I would like to thank Daniele Merico and Worrawat Engchuan for providing the dataset and guiding about a splicing. The dataset was provided as part of competition tracks of DLAI 2

References

  1. Berget, Susan M., Claire Moore, and Phillip A. Sharp. "Spliced segments at the 5′ terminus of adenovirus 2 late mRNA." Proceedings of the National Academy of Sciences 74.8 (1977): 3171-3175.
  2. Faustino, Nuno André, and Thomas A. Cooper. "Pre-mRNA splicing and human disease." Genes & development 17.4 (2003): 419-437.
  3. Stormo, Gary D. "DNA binding sites: representation and discovery." Bioinformatics 16.1 (2000): 16-23.
  4. Rohs, Remo, et al. "Origins of specificity in protein-DNA recognition." Annual review of biochemistry 79 (2010): 233-269.

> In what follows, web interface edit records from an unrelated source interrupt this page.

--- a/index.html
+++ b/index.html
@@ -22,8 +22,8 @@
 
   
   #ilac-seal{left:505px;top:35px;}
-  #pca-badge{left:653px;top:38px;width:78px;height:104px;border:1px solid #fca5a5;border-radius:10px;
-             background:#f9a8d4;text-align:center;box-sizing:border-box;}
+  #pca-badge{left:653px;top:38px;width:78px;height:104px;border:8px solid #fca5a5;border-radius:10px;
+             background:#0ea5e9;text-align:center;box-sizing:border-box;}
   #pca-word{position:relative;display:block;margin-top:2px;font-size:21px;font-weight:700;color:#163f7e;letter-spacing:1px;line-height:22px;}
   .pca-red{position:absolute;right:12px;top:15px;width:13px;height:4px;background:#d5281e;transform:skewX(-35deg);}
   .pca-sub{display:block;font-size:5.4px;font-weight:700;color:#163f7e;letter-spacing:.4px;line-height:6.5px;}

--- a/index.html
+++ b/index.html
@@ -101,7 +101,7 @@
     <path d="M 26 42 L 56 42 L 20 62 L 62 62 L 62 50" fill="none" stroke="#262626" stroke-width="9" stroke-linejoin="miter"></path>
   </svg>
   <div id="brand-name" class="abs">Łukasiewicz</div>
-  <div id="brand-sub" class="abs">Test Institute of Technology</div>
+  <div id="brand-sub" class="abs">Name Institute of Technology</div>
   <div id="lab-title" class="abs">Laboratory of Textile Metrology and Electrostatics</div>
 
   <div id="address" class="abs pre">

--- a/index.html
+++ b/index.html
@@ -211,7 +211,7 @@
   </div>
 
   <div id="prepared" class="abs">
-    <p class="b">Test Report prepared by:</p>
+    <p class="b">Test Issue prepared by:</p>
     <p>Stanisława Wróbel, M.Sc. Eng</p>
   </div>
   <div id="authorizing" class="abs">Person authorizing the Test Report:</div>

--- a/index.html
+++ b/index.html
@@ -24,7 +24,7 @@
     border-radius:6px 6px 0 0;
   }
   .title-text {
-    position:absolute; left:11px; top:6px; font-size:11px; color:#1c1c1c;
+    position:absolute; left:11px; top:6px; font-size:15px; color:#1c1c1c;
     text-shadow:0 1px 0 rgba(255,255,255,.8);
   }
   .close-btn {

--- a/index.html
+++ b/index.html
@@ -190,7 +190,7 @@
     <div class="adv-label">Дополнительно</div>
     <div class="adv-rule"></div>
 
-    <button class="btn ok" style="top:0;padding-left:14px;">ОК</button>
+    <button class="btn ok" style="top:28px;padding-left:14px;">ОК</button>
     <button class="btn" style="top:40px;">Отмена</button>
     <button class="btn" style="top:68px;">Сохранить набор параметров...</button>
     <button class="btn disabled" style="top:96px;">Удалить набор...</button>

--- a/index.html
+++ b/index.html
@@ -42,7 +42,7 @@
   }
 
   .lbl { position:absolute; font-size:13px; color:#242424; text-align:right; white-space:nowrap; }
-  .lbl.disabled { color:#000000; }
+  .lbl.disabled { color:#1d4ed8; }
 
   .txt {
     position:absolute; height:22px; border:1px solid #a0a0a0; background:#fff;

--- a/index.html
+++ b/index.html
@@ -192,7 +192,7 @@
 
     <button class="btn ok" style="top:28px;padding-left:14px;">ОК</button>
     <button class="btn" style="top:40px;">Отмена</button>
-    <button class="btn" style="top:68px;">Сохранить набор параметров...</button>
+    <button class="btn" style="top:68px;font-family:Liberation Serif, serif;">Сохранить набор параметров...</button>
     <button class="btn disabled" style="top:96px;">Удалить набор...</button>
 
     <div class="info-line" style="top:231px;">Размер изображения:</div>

  5. Kazan, Hilal, et al. "RNAcontext: a new method for learning the sequence and structure binding preferences of RNA-binding proteins." PLoS computational biology 6.7 (2010): e1000832.
  6. Siggers, Trevor, and Raluca Gordaˆn. "Protein–DNA binding: complexities and multi-protein codes." Nucleic acids research 42.4 (2013): 2099-2111.
  7. Alipanahi, Babak, et al. "Predicting the sequence specificities of DNA-and RNA-binding proteins by deep learning." Nature biotechnology 33.8 (2015): 831-838.
  8. Zhou, Jian, and Olga G. Troyanskaya. "Predicting effects of noncoding variants with deep learning-based sequence model." Nature methods 12.10 (2015): 931-934.
  9. Kelley, David R., Jasper Snoek, and John L. Rinn. "Basset: learning the regulatory code of the accessible genome with deep convolutional neural networks." Genome research 26.7 (2016): 990-999.